Understand the space
Make sure you understand the space, the procedure, and the workflow you're authoring for. Arrange for access to the space so you understand the real-world environment. You'll also need access to the space to align the guide and place holograms later.
A great way to start is to create a video of the procedure you want to show, or have someone (an expert in that process, for example) create one for you. You can refer to the video as you create your guide. If you're using a video as a starting point, make sure it's representative of the guide you want to create. For example, are you creating a guide for an expert or a novice?
Understand your lesson objectives and target audience
It's critical to understand your lesson objectives and target audience before developing your guide. Lesson objectives include various sub-objectives needed to accomplish an overall Dynamics 365 Guides objective. Additionally, understanding your target audience will help you tailor your guide to provide the right amount of complexity needed to communicate information to your operators. For example, will your audience understand how to use specific tools or the names of specific machinery?
Authoring features you can you use to make a great guide
When first organizing a guide's structure, break the assembly process into logical key objectives (tasks).
– Think about tasks as key check points throughout the guide.
– At the end of each task, the operator should accomplish one significant goal.
Tasks should include only one main objective. If a task contains more than one main objective, break it into two or more tasks. This will help the operator retain the organization of the guide, leading to better retention.
Tasks should follow a logical sequence of actions.
When you start authoring a guide, talk the assembly process out loud – how would you verbally communicate this process to someone in person?
To provide overall context, add an Overview and/or Welcome task at the beginning of the guide.
This task can include the following steps:
A step that describes what the guide is about.
A step with a list of all the tasks in the guide. This will help create a roadmap of the assembly process for the operator, which leads to better retention.
If safety is a critical concern, you can add an additional step focused on specific safety measures you want operators to take before starting the guide.
Tasks shouldn't include more than 30 steps. If a task contains more than 30 steps, break it into two or more tasks. Our research shows that having too many steps in a single task can overwhelm an operator, especially if they're learning the procedure for the first time.
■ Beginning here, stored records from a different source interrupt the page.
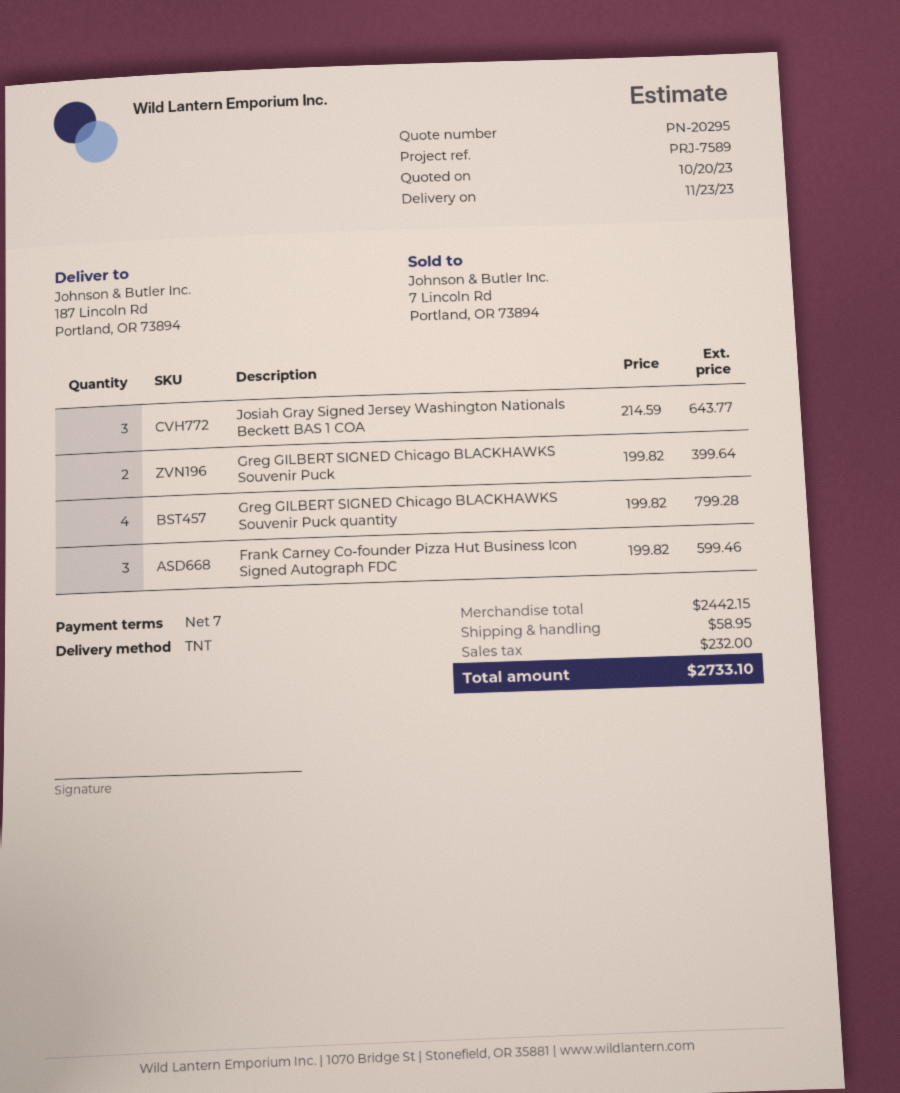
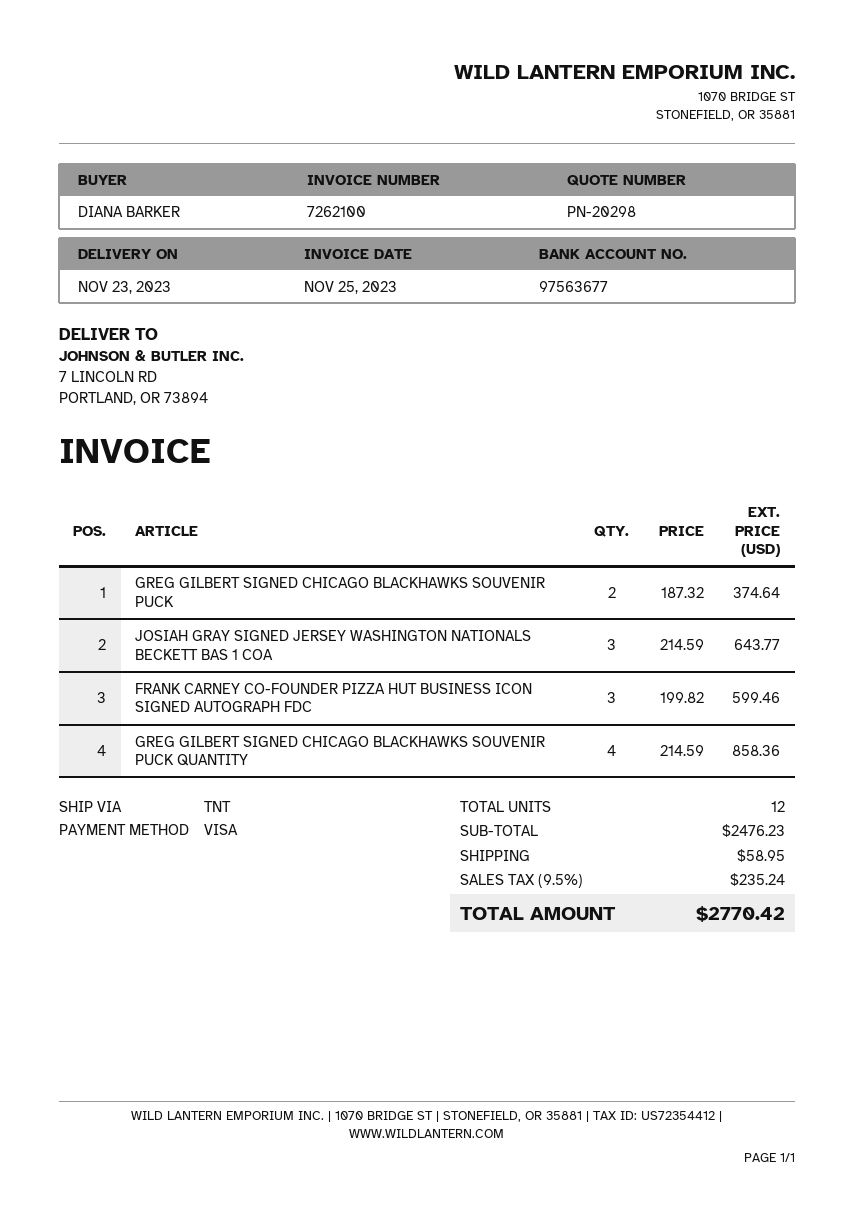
quote number: PN-20295 -> PN-20298
ship to: 187 Lincoln Rd, Portland, OR 73894 -> 7 LINCOLN RD, PORTLAND, OR 73894
Greg GILBERT SIGNED Chicago BLACKHAWKS Souvenir Puck: 2 x 199.82 = 399.64 -> 2 x 187.32 = 374.64
Greg GILBERT SIGNED Chicago BLACKHAWKS Souvenir Puck quantity: 4 x 199.82 = 799.28 -> 4 x 214.59 = 858.36
subtotal: 2442.15 -> 2476.23
tax: 232.00 -> 235.24
total: 2733.10 -> 2770.42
Unlike traditional instructions, step text in Dynamics 365 Guides isn't meant to describe everything because you have additional visual aids such as images, videos, and 3D holograms.
– When writing a step, consider all the different forms of communication you're using.
– Try to stick to one type of asset (image, video, or 3D hologram) per step. Too much media or 3D content can be overwhelming to the operator and too time-consuming to absorb. Think about what type of content gets your point across best.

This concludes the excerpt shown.